On the other hand, the benefits of treating polysubstance abuse as a package deal is well proven. Studies have found that something as simple as dealing with tobacco dependence as part of treatment is associated with a 25 percent increase in long-term abstinence from alcohol and other substances.
There are also plenty of fairly generalized treatment methodologies that should be just as effective in polysubstance abuse treatment, since they aren’t substance-specific in the first place. MET, CBT, and relapse prevention techniques focus primarily on internal drivers and can cover multiple types of addictions simultaneously.
When Polysubstance Use Becomes a Sanctioned Course of Treatment for Addiction
There’s one other reason it is important for new substance abuse counselors to get up to speed on polysubstance use: it just could be part of your next successful treatment plan.
Just as the street finds its own uses for various substances designed for treating other conditions, it turns out that a certain subset of addiction patients have experimented with the use of hallucinogenic drugs to kick other substance use disorders. Ibogaine, in particular, a hallucinogen used in shamanic rituals in central Africa, has a reputation for helping people kick other habits.
They describe intensive trips that feel like undergoing years of therapy in a matter of hours, and a reduction in cravings afterward. But there is a considerable amount of debate in the field right now about the use of hallucinogens in the treatment of addiction.
As with most hallucinogens, individual experiences vary. At worst, ibogaine itself can case seizures or heart attacks.
Controlled studies of such substances are rare, since they are often tightly controlled Schedule I drugs themselves.
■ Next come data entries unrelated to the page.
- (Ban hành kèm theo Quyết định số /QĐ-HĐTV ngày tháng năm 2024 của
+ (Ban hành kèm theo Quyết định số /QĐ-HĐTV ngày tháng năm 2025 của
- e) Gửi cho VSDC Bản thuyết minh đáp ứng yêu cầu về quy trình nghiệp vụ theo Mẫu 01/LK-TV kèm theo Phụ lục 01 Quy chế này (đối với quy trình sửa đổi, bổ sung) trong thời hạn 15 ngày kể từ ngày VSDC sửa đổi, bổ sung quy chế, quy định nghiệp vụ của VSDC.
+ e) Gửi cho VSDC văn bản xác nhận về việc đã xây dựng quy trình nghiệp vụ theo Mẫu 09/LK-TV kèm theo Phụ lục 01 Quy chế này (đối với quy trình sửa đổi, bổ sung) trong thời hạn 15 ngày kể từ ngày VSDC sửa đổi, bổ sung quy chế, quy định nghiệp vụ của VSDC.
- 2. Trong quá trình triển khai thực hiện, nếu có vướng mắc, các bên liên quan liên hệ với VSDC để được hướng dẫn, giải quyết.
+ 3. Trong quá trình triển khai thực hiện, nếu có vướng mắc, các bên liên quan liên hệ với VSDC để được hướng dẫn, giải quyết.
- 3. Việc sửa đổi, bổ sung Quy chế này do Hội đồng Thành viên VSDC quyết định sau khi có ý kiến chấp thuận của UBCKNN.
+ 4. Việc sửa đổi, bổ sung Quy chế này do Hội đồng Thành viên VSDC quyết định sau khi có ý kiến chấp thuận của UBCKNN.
Animal research has proven encouraging, however, and the underground rumor mill offers plenty of success stories from human users.
But scientists have begun to synthesize variants that may deliver recovery without hallucinations. Findings published by chemists at the University of California San Francisco in 2023 describe two potential new drugs modeled on ibogaine’s molecular makeup.
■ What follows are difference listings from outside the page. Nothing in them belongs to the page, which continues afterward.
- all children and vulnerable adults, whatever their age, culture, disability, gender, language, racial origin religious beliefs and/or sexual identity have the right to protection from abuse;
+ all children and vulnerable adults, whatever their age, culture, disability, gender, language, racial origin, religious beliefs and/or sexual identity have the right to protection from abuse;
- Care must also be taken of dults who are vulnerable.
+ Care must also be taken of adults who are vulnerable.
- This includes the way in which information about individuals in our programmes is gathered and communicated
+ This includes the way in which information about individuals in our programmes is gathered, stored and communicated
While these are years, if not decades from being actually trialed chemically, they may offer a drug that can be taken in tandem with others as a kind of cure. Like methadone for opioids, but with lower maintenance requirements and more applications, this kind of polysubstance use could completely revolutionize addiction therapy. You will want to be well-informed about all the pluses and minuses as you launch your career in addiction treatment.